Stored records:

Start of Block

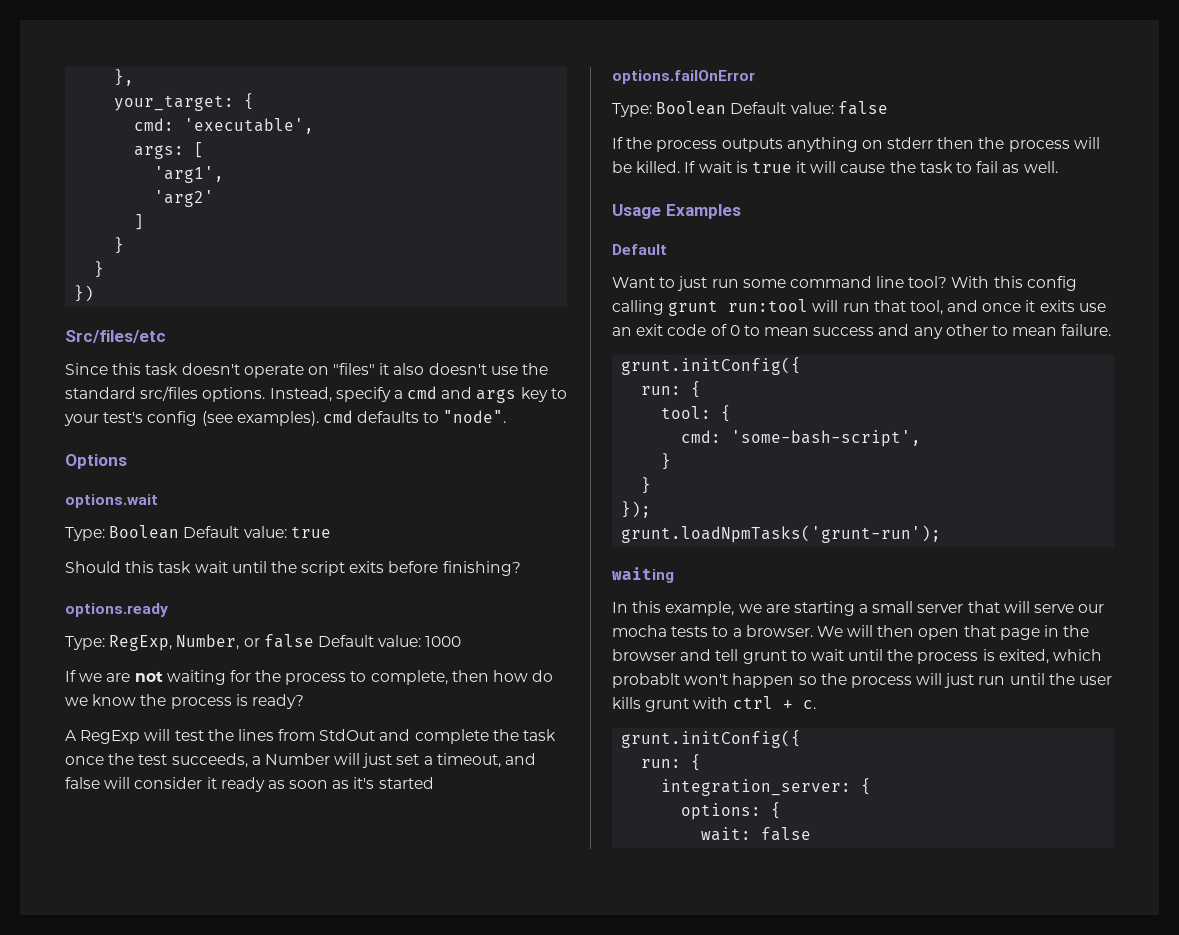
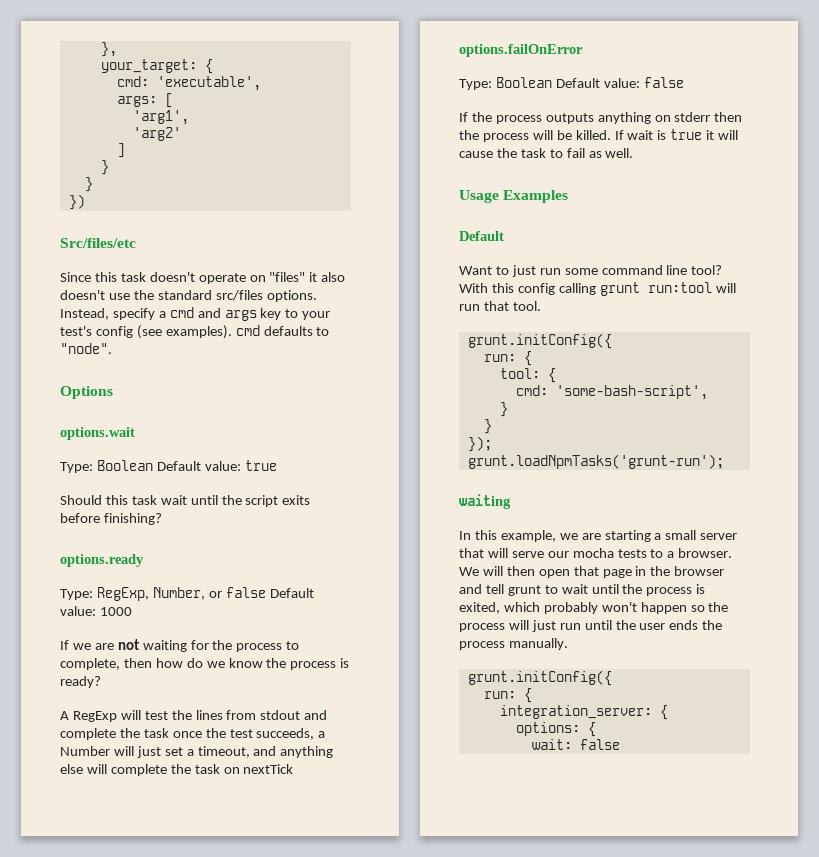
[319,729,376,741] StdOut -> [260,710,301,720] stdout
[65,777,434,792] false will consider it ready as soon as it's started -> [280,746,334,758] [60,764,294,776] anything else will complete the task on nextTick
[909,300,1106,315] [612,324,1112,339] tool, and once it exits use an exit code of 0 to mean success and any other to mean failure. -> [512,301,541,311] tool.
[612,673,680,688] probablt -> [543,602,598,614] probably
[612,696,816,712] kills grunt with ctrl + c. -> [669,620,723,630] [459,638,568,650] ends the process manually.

End of Block
Start of Block

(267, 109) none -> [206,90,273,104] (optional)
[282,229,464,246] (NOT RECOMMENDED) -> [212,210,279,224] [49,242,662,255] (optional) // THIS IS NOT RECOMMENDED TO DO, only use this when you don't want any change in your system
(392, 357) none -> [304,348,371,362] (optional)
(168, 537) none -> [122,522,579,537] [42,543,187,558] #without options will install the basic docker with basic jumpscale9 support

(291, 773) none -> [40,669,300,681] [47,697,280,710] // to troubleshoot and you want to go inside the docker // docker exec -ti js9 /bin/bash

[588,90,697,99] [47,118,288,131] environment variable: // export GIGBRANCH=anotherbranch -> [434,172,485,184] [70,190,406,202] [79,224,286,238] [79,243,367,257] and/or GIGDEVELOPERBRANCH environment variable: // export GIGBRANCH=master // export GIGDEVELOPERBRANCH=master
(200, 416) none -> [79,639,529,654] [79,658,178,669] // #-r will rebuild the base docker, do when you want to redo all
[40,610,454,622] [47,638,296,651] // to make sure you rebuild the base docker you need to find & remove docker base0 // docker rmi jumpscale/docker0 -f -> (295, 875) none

End of Block

**Instructions to follow**. Look above for the line holding "[612,673,680,688] probablt ->" and the line holding "[612,696,816,712] kills grunt". Retype both, and every line between them, word for word and nothing else.

**Task result**.
[612,673,680,688] probablt -> [543,602,598,614] probably
[612,696,816,712] kills grunt with ctrl + c. -> [669,620,723,630] [459,638,568,650] ends the process manually.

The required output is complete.